A new approach to a switchable photoelectric device is described based on photoactivated light-driven proton transfer across bR reconstituted into a MSLB. Exploiting an MSLB enables reconstitution of native biological switches into a strongly biomimetic and fluidic environment, with interfacial addressability without the need for laborious preparation of mutants and the associated changes that may occur to protein function. A reliable method for reconstituting this seven-pass protein into the MSLB is described exploiting the LB monolayer over pore assembly followed by proteoliposome fusion. FLCS of labeled bR, following proteoliposome fusion, indicates that the protein was successfully incorporated into MSLBs where it was found to diffuse, retaining a high degree of lateral fluidity within the device, with a diffusion coefficient of 4.2 ± 0.3 μm2·s–1 for reconstituted bR-ATTO532 at 0.01 mol % (in the proteoliposome preparation) at membranes that exhibited a lipid label diffusion coefficient of 9.8 ± 0.5 μm2·s–1. The diffusion coefficient of both membrane and bR decreased linearly with bR concentrations, attributed to viscosity changes to the membrane indicating faithful reconstitution of different concentrations of bR into the MSLB using the reported reconstitution method.

The photoelectrical properties of bR-MSLBs were evaluated by studying the photocurrent signal generated by bR under temporal and transient light illumination and bR concentration, and pH and light flicker frequency were all found to influence the photocurrent generated.
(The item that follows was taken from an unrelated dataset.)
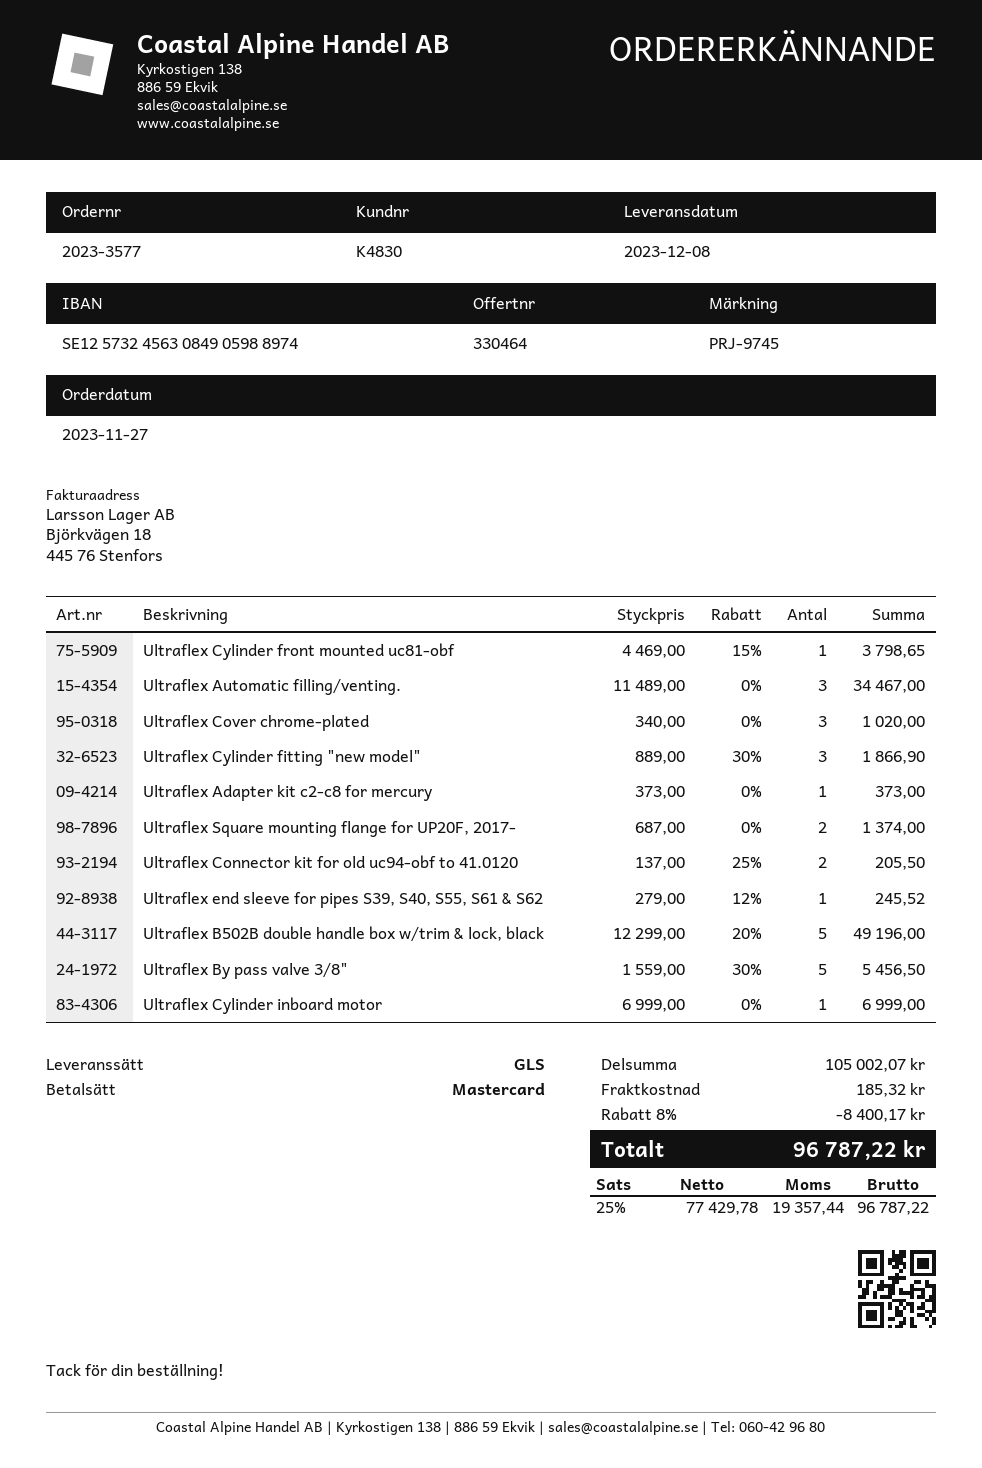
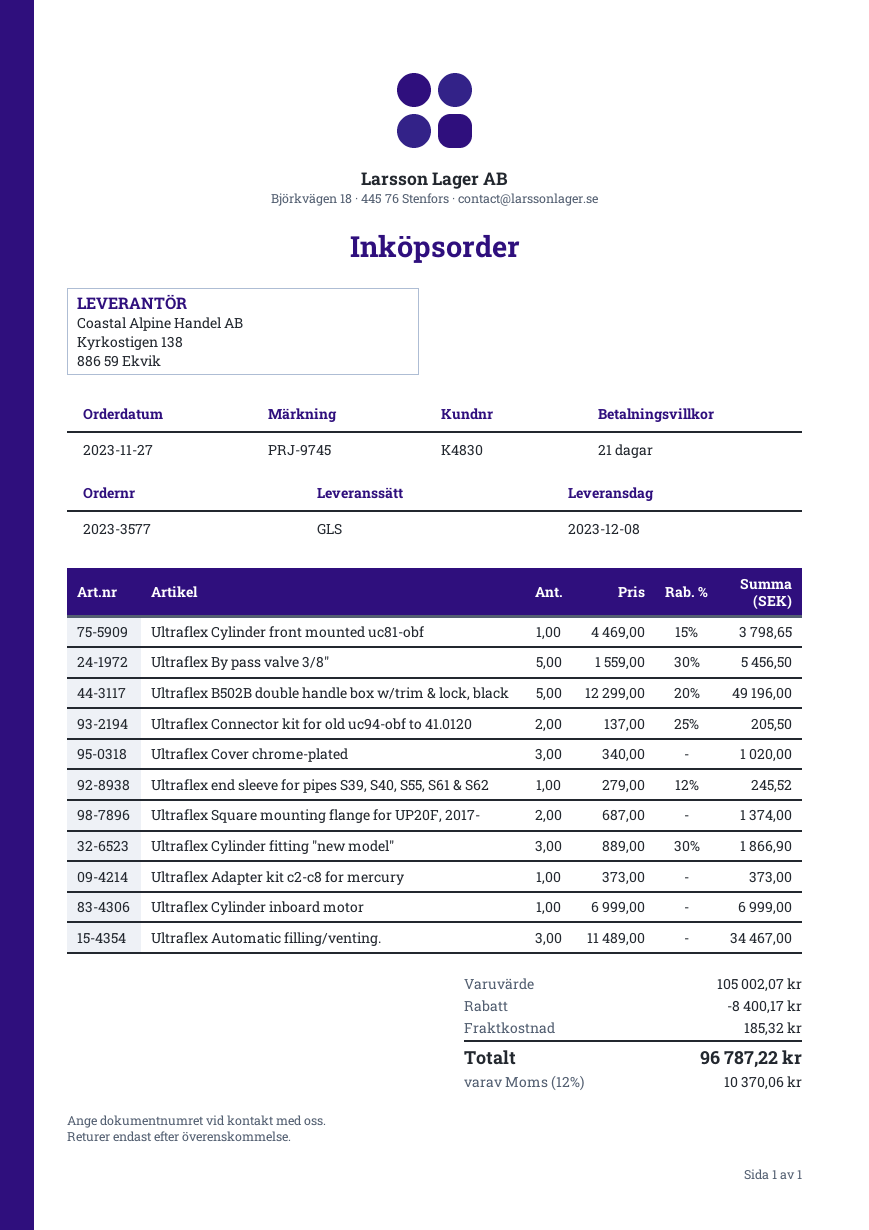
tax: 25% = 19357.44 -> 12% = 10370.06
Overall, large photocurrents were observed, considering this is a single bilayer device and the signal scaled with the bR concentration. In addition, the chronoamperometry assays demonstrated a direct relationship between the protein concertation and the current response.

The approach offers a robust and addressable platform that should facilitate further spectroscopic study of the mechanism and dynamics of bR proton transport at a lipid membrane, but more broadly, as bR is a seven-pass protein, its reliable reconstitution into MSLBs suggests comparable proteins of pharmaceutical interest including G-protein-coupled seven-helix receptors may be reconstitued by similar methods and offers a new approach to building molecular switches with broad prospects for components and for applications.

In terms of the device application, the cavity array offers the opportunity of introducing pH gradients and bR photoactivity into the device. The fluidity and addressability of the substrate can also in future offer the prospect of building complex membrane switches where initiation of aggregation processes requiring lateral fluidity is enabled.